The Letter: A Horror Visual Novel – TEST
Kaum ein Spiel formuliert sein Genre schon in seinem Titel. The Letter: A Horror Visual Novel verspricht genau das, wonach der Untertitel klingt.
Die Nintendo-Switch-Version von The Letter: A Horror Visual Novel basiert auf dem 2017 erschienen philippinischen Spiel. Ganze sieben unterschiedliche Figuren gibt uns das Abenteuer in die Hand, um die Story voranzubringen. Angefangen bei Isabella Santos, die als Immobilienmaklerin zusammen mit ihrer Kollegin Rose das abgelegene und mysteriöse Ermengarde-Anwesen an den Mann (oder die Frau) bringen will, drehen sich alle Storystränge um den Schrecken, den dieses finstere Anwesen entfalten wird. Schon bei ihrer ersten Besichtigung im Spiel sieht Isabella dem Grauen wortwörtlich ins Auge.
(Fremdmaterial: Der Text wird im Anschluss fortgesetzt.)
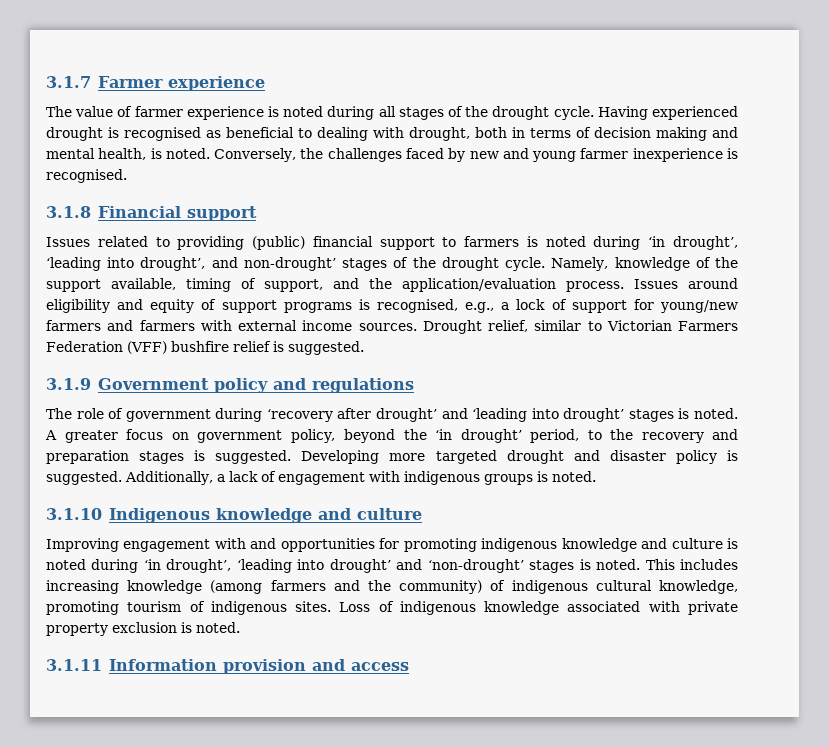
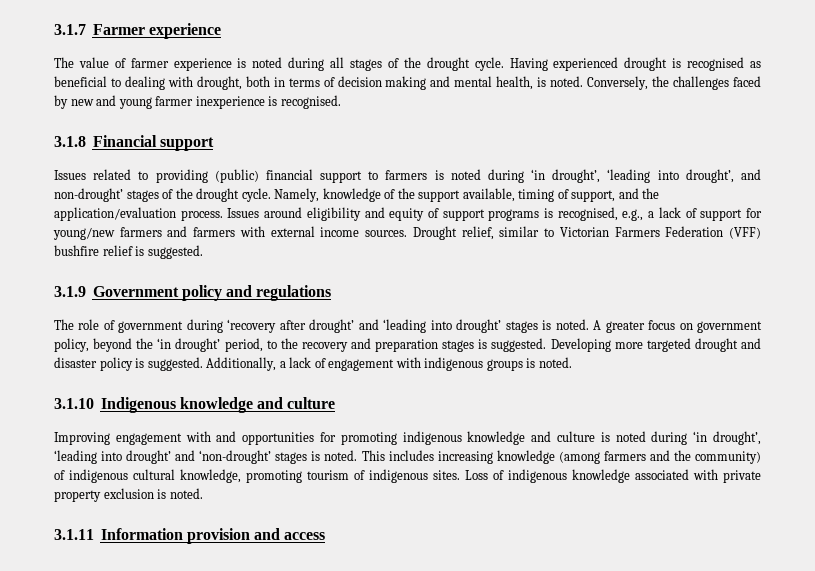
- Issues around eligibility and equity of support programs is recognised, e.g., a lock of support for young/new farmers and farmers with external income sources.
+ Issues around eligibility and equity of support programs is recognised, e.g., a lack of support for young/new farmers and farmers with external income sources.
Dafür sorgt eine gruselige Geistererscheinung.
Der schmale Grad
Das Spiel trennt seine Horror- und Visual-Novel-Abschnitte unserer Meinung nach aber zu stark ab. Nach der ersten Gruseleinlage vergeht sehr viel Zeit, bis uns The Letter: A Horror Visual Novel wieder erschrecken will. In dieser Zwischenzeit wird die Geschichte rund um Isabella und ihrem Auftrag ausgebreitet und auch ihre Freunde und Bekannten werden weiter in den Mittelpunkt geschoben. Finden wir die Dynamik zwischen Isabella und ihrer Kollegin Rose noch sehr gut gelungen, so gilt das nicht für alle der zahlreichen Figuren, die unser Interesse nicht gleichermaßen halten können.
Der Horror selbst ist inspiriert an klassischer asiatischer Horror-Kost wie The Ring oder The Grudge. Das bedeutet, dass neben einer schönen Horrorstimmung auch Jump-Scares auf den Spieler warten. Neben dieser sehr oberflächlichen, aber effektiven Art des Horrors gibt es noch einen viel weltlicheren Horror, nämlich Quick-Time-Events. Anspruchsvoll sind diese allerdings nicht, denn nur durch das wiederholte Hämmern von Tasten entkommen wir den Geisterkonfrontationen.
Geschmackssache
Diese Quick-Time-Events zählen zur einzigen „richtigen“ Form des Gameplays. Ansonsten bleibt The Letter: A Horror Visual Novel ein klassischer Vertreter seines Genres: Charaktere werden als 2D-Modelle dargestellt und bringen uns in Textboxen zum Lesen und in englischer Sprachausgabe zum Hören und treiben damit die Story voran. Kurioserweise lässt sich die Menüleiste, die zu Optionen, Speichermenüs und Textgeschwindigkeitsreglern führt, nicht wirklich ausblenden. So verbleibt dieses Interface-Element stets präsent in der unteren Ecke. Sehr seltsam.
Die Figuren besitzen zwar ihren Charme, doch leider wurden wir mit dem Charakterdesign nicht warm. Die Hintergründe sind schön gestaltet und bieten mit kleinen Animationen auch ein wenig Dynamik. Die Figuren allerdings sind in einem austauschbar wirkenden bunten Comic-Stil gezeichnet, der auch gar nicht zum Horror-Thema passt. Wer in The Letter: A Horror Visual Novel investieren will, der bekommt eine umfangreiche Visual Novel mit Horror-Aspekten, vielen Enden und einer nicht-chronologischen Erzählung – zu den besten seines Genres zählt der Titel aber bei Weitem nicht.
Geschrieben von Jonas Maier
Fazit:
Die erste Horror-Einlage und die darauffolgenden Storymomente haben mir in The Letter: A Horror Visual Novel noch am besten gefallen. Das Spiel kann durch Jump-Scares tatsächlich im Positiven wie im Negativen schocken und auch einige der Figuren finde ich interessant. Leider werden diese Stärken für mich zu schnell von zu vielen banalen Dialogen und langweiligeren Figuren verwässert, sodass das sehr umfangreiche Spiel als ein kürzeres mir deutlich besser gefallen würde. Positive überrascht bin ich von den leicht animierten Hintergründen, denn auch ein statisches Bild einer Eingangshalle bekommt durch einen leicht pendelnden Kronleuchter viel mehr Profil.